Disadari atau tidak secara perlahan tapi pasti kita sama-sama sedang melakukan apa yang oleh J.O. Simonds ---empat puluh tahun yang lalu--- disebut sebagai bunuh diri secara ekologis (ecological suicide).

Terkait dengan fenomena serius ini, sudah saatnya kita mengubah cara pandang. Memandang Bandung dan daerah terkait sekitarnya dalam satu kesatuan ekologis dan juga kultural merupakan cara pandang yang baru. Konsep ini dikenal sebagai bioregion. Dalam bioregion, kita memandang suatu wilayah tidak dalam batasan yang ditentukan berdasarkan faktor politis dan batas artifisial---seperti: jurisdiksi, administratif, pelayanan dan kepemilikan--- namun ditentukan oleh tatanan alam dan budaya (formasi serta proses ekologis) yang ada.
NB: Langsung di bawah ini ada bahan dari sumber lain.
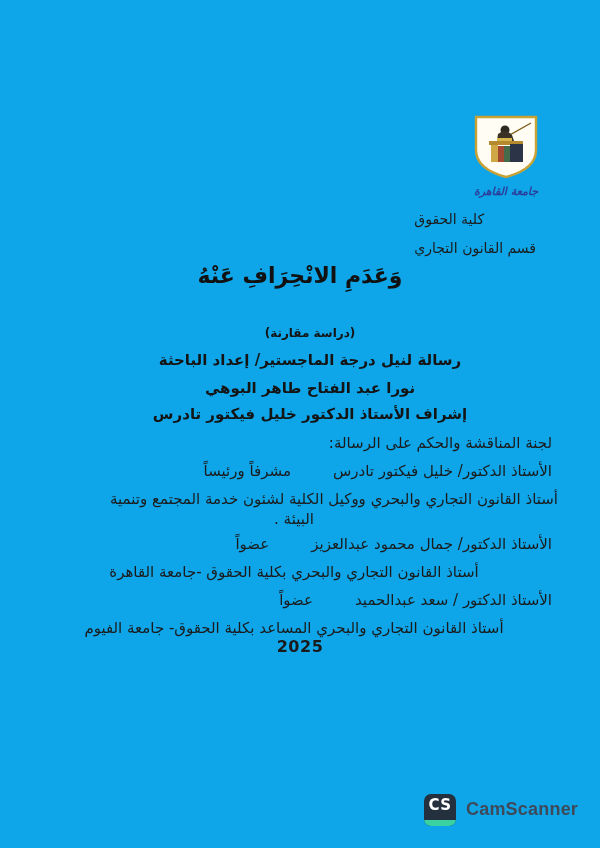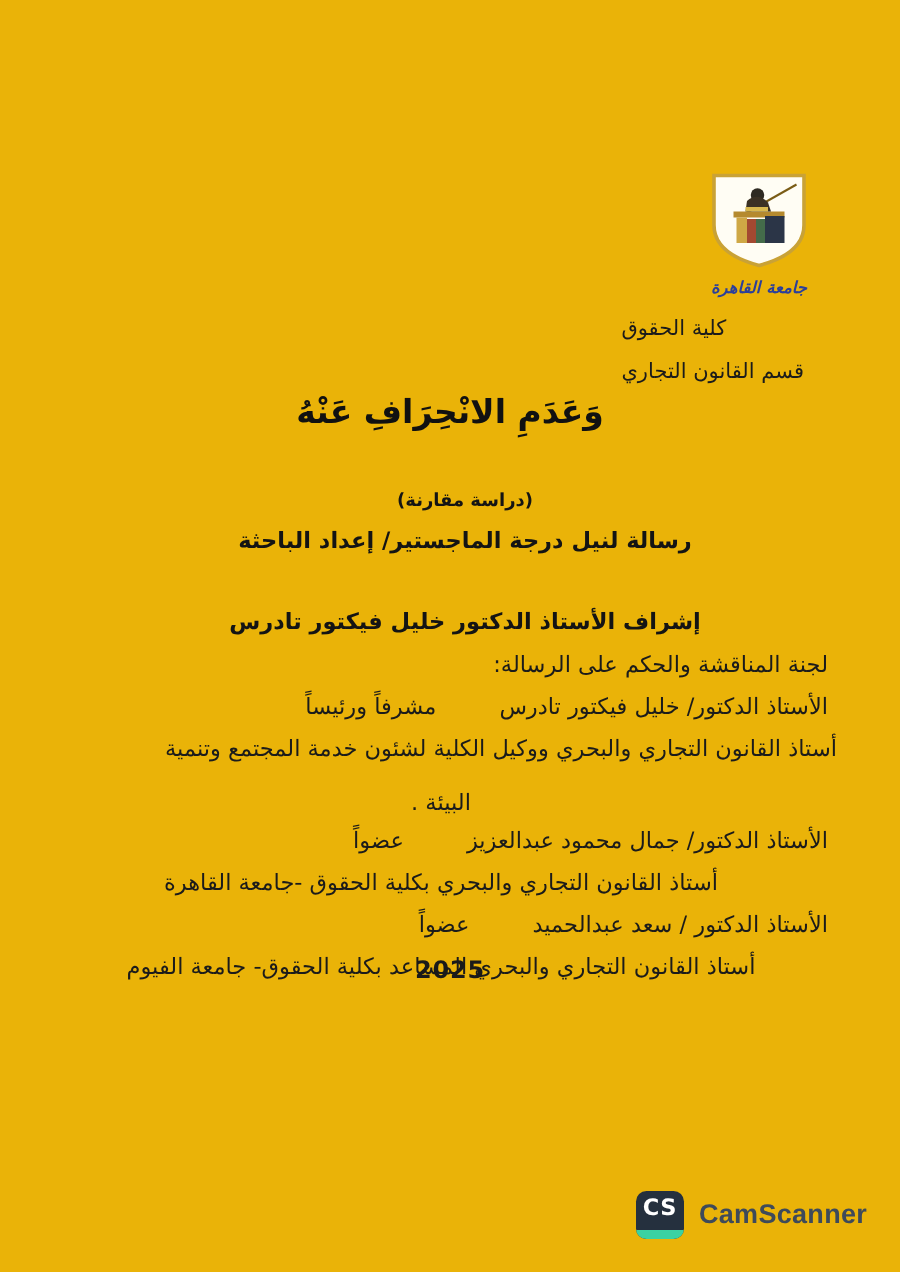"جامعة القاهرة" .page { background: #eab308 -> #0ea5e9 }
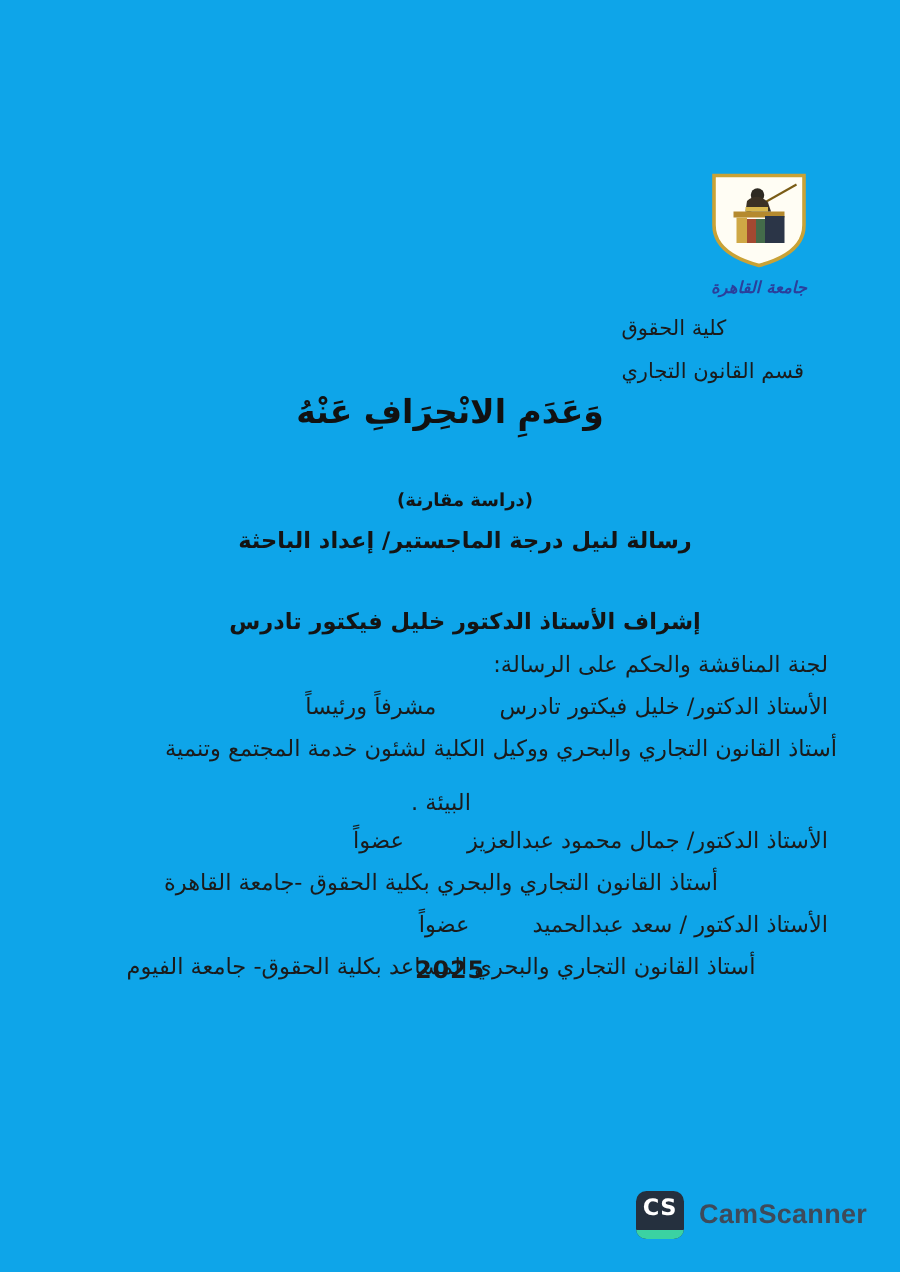"نورا عبد الفتاح طاهر البوهي" div.center-line { html: none -> <div>نورا عبد الفتاح طاهر البوهي</div> }
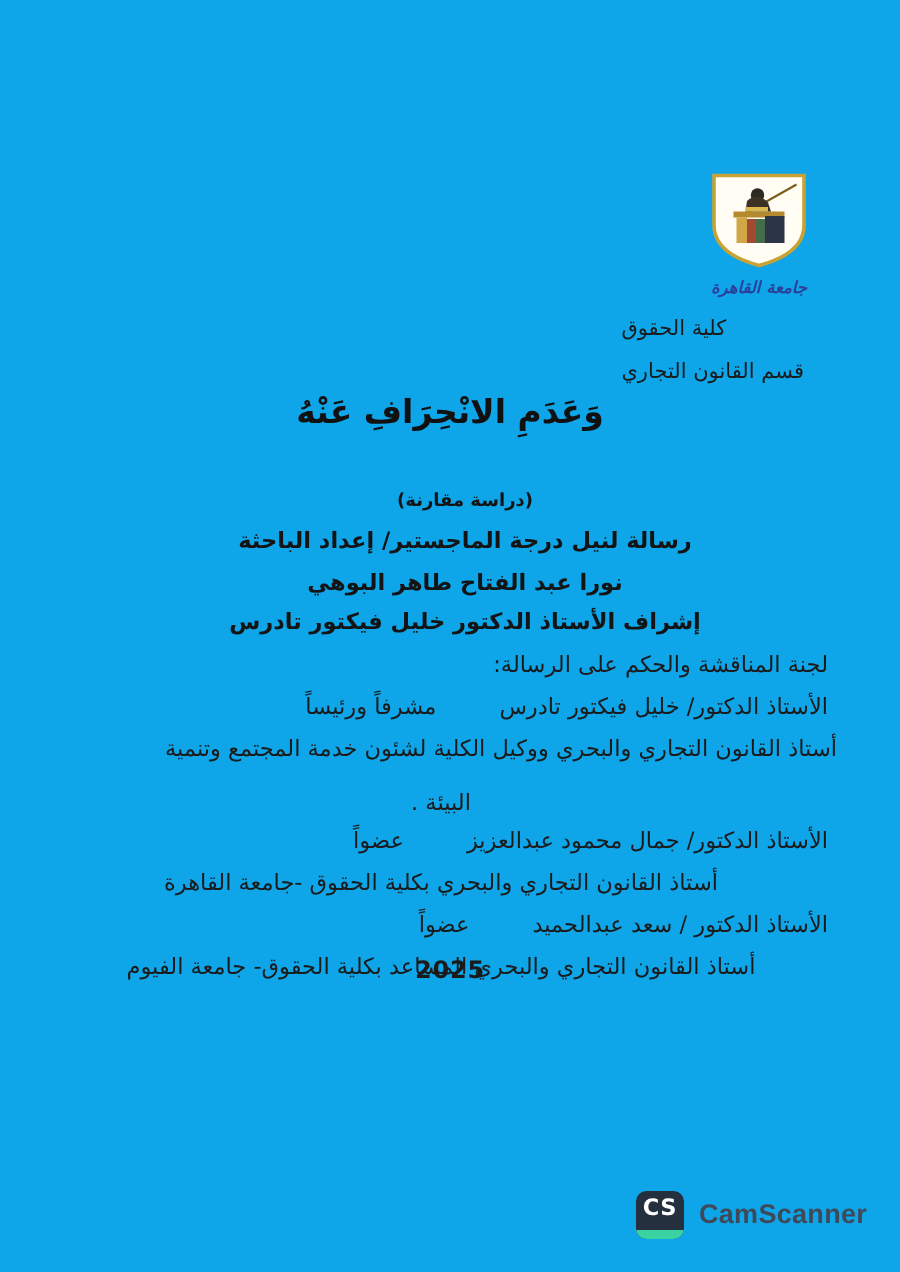"أستاذ القانون التجاري والبحري ووكيل" .desc-right { margin-bottom: 16px -> 0 }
Thayer (2003) mendefinisikan bioregion ---bio = hidup, region = wilayah, territorial--- sebagai tempat hidup (life place). Wilayah bioregion ini merupakan ukuran berskala manusia yang tepat untuk mengorganisir tatanan alam dan komunitas manusia secara simultan dan lestari.

Berdasarkan konsep tersebut, berbagai prinsip yang memandang lingkungan secara fragmental, parsial dan sektoral menjadi tidak relevan dalam menangani masalah lingkungan ini. Pada cara pandangan lama tersebut, tanpa disadari, sebenarnya kita sengaja membuat batas artifisial untuk memisahkan diri dari belahan bumi yang kita pijak. Hal ini menunjukan adanya kesenjangan titik pandang. Kesenjangan tersebut semakin menjauhkan kerangka acuan yang memandu kita untuk selalu berfikir bahwa kita sendiri adalah bagian dari sistem kehidupan dimana kita tinggal.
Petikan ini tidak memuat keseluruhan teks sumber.